### Your objective
Every line of the data below should be printed exactly. Nothing may be dropped.
------------------------
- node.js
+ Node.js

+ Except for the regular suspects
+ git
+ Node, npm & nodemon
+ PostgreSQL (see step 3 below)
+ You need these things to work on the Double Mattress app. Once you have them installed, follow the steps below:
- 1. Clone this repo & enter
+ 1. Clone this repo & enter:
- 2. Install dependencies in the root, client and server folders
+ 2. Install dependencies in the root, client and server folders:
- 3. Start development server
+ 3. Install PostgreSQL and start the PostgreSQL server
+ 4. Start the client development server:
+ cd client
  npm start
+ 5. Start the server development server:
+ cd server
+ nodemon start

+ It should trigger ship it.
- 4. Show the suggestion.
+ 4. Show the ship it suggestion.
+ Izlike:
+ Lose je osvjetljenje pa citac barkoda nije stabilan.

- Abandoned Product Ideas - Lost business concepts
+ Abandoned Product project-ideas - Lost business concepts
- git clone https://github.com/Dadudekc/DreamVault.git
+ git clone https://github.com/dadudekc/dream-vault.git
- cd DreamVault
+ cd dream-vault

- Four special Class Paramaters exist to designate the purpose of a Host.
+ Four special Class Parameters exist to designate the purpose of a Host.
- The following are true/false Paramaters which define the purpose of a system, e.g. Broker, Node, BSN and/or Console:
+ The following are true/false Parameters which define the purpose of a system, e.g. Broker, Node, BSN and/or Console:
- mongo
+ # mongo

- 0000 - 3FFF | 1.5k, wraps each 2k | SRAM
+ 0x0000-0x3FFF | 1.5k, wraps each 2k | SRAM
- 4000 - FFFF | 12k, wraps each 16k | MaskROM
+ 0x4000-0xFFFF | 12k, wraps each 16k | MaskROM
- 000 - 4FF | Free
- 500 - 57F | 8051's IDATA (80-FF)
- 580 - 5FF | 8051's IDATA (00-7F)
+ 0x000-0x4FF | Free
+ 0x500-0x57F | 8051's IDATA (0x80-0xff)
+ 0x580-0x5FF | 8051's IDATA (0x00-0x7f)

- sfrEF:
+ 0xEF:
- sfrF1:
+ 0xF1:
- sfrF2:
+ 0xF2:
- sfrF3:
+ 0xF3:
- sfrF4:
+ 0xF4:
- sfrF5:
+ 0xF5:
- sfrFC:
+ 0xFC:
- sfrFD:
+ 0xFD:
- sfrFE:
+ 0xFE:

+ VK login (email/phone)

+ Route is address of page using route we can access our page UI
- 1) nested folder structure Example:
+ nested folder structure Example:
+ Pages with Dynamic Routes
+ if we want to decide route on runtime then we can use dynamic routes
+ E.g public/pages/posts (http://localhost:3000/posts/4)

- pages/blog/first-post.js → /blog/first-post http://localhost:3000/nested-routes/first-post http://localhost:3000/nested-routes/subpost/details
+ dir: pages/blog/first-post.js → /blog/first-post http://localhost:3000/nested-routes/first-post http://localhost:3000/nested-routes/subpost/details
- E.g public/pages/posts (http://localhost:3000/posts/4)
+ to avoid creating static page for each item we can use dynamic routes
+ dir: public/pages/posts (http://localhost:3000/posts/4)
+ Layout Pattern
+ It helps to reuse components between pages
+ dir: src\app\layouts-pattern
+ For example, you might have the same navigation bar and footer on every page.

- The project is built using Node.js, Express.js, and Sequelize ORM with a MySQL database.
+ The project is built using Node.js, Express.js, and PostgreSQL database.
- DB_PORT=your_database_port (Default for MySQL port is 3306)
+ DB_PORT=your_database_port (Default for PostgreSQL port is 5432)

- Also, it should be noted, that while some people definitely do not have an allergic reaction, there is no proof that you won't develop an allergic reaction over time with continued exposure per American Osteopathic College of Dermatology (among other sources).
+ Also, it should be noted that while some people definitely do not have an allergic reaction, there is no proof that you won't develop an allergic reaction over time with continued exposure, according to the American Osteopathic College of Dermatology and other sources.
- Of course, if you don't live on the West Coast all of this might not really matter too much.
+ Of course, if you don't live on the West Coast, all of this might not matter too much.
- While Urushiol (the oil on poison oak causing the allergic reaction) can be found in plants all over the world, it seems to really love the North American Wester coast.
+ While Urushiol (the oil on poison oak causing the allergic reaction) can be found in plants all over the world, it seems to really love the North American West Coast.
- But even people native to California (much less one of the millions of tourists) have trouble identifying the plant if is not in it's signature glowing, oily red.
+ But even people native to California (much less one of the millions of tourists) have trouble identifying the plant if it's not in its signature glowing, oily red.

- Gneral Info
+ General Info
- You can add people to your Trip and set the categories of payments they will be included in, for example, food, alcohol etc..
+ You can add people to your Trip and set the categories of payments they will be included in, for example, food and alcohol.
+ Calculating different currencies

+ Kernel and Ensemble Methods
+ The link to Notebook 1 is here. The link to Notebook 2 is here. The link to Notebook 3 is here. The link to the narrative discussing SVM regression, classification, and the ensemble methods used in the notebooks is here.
------------------------
### Reply
- node.js
+ Node.js

+ Except for the regular suspects
+ git
+ Node, npm & nodemon
+ PostgreSQL (see step 3 below)
+ You need these things to work on the Double Mattress app. Once you have them installed, follow the steps below:
- 1. Clone this repo & enter
+ 1. Clone this repo & enter:
- 2. Install dependencies in the root, client and server folders
+ 2. Install dependencies in the root, client and server folders:
- 3. Start development server
+ 3. Install PostgreSQL and start the PostgreSQL server
+ 4. Start the client development server:
+ cd client
  npm start
+ 5. Start the server development server:
+ cd server
+ nodemon start

+ It should trigger ship it.
- 4. Show the suggestion.
+ 4. Show the ship it suggestion.
+ Izlike:
+ Lose je osvjetljenje pa citac barkoda nije stabilan.

- Abandoned Product Ideas - Lost business concepts
+ Abandoned Product project-ideas - Lost business concepts
- git clone https://github.com/Dadudekc/DreamVault.git
+ git clone https://github.com/dadudekc/dream-vault.git
- cd DreamVault
+ cd dream-vault

- Four special Class Paramaters exist to designate the purpose of a Host.
+ Four special Class Parameters exist to designate the purpose of a Host.
- The following are true/false Paramaters which define the purpose of a system, e.g. Broker, Node, BSN and/or Console:
+ The following are true/false Parameters which define the purpose of a system, e.g. Broker, Node, BSN and/or Console:
- mongo
+ # mongo

- 0000 - 3FFF | 1.5k, wraps each 2k | SRAM
+ 0x0000-0x3FFF | 1.5k, wraps each 2k | SRAM
- 4000 - FFFF | 12k, wraps each 16k | MaskROM
+ 0x4000-0xFFFF | 12k, wraps each 16k | MaskROM
- 000 - 4FF | Free
- 500 - 57F | 8051's IDATA (80-FF)
- 580 - 5FF | 8051's IDATA (00-7F)
+ 0x000-0x4FF | Free
+ 0x500-0x57F | 8051's IDATA (0x80-0xff)
+ 0x580-0x5FF | 8051's IDATA (0x00-0x7f)

- sfrEF:
+ 0xEF:
- sfrF1:
+ 0xF1:
- sfrF2:
+ 0xF2:
- sfrF3:
+ 0xF3:
- sfrF4:
+ 0xF4:
- sfrF5:
+ 0xF5:
- sfrFC:
+ 0xFC:
- sfrFD:
+ 0xFD:
- sfrFE:
+ 0xFE:

+ VK login (email/phone)

+ Route is address of page using route we can access our page UI
- 1) nested folder structure Example:
+ nested folder structure Example:
+ Pages with Dynamic Routes
+ if we want to decide route on runtime then we can use dynamic routes
+ E.g public/pages/posts (http://localhost:3000/posts/4)

- pages/blog/first-post.js → /blog/first-post http://localhost:3000/nested-routes/first-post http://localhost:3000/nested-routes/subpost/details
+ dir: pages/blog/first-post.js → /blog/first-post http://localhost:3000/nested-routes/first-post http://localhost:3000/nested-routes/subpost/details
- E.g public/pages/posts (http://localhost:3000/posts/4)
+ to avoid creating static page for each item we can use dynamic routes
+ dir: public/pages/posts (http://localhost:3000/posts/4)
+ Layout Pattern
+ It helps to reuse components between pages
+ dir: src\app\layouts-pattern
+ For example, you might have the same navigation bar and footer on every page.

- The project is built using Node.js, Express.js, and Sequelize ORM with a MySQL database.
+ The project is built using Node.js, Express.js, and PostgreSQL database.
- DB_PORT=your_database_port (Default for MySQL port is 3306)
+ DB_PORT=your_database_port (Default for PostgreSQL port is 5432)

- Also, it should be noted, that while some people definitely do not have an allergic reaction, there is no proof that you won't develop an allergic reaction over time with continued exposure per American Osteopathic College of Dermatology (among other sources).
+ Also, it should be noted that while some people definitely do not have an allergic reaction, there is no proof that you won't develop an allergic reaction over time with continued exposure, according to the American Osteopathic College of Dermatology and other sources.
- Of course, if you don't live on the West Coast all of this might not really matter too much.
+ Of course, if you don't live on the West Coast, all of this might not matter too much.
- While Urushiol (the oil on poison oak causing the allergic reaction) can be found in plants all over the world, it seems to really love the North American Wester coast.
+ While Urushiol (the oil on poison oak causing the allergic reaction) can be found in plants all over the world, it seems to really love the North American West Coast.
- But even people native to California (much less one of the millions of tourists) have trouble identifying the plant if is not in it's signature glowing, oily red.
+ But even people native to California (much less one of the millions of tourists) have trouble identifying the plant if it's not in its signature glowing, oily red.

- Gneral Info
+ General Info
- You can add people to your Trip and set the categories of payments they will be included in, for example, food, alcohol etc..
+ You can add people to your Trip and set the categories of payments they will be included in, for example, food and alcohol.
+ Calculating different currencies

+ Kernel and Ensemble Methods
+ The link to Notebook 1 is here. The link to Notebook 2 is here. The link to Notebook 3 is here. The link to the narrative discussing SVM regression, classification, and the ensemble methods used in the notebooks is here.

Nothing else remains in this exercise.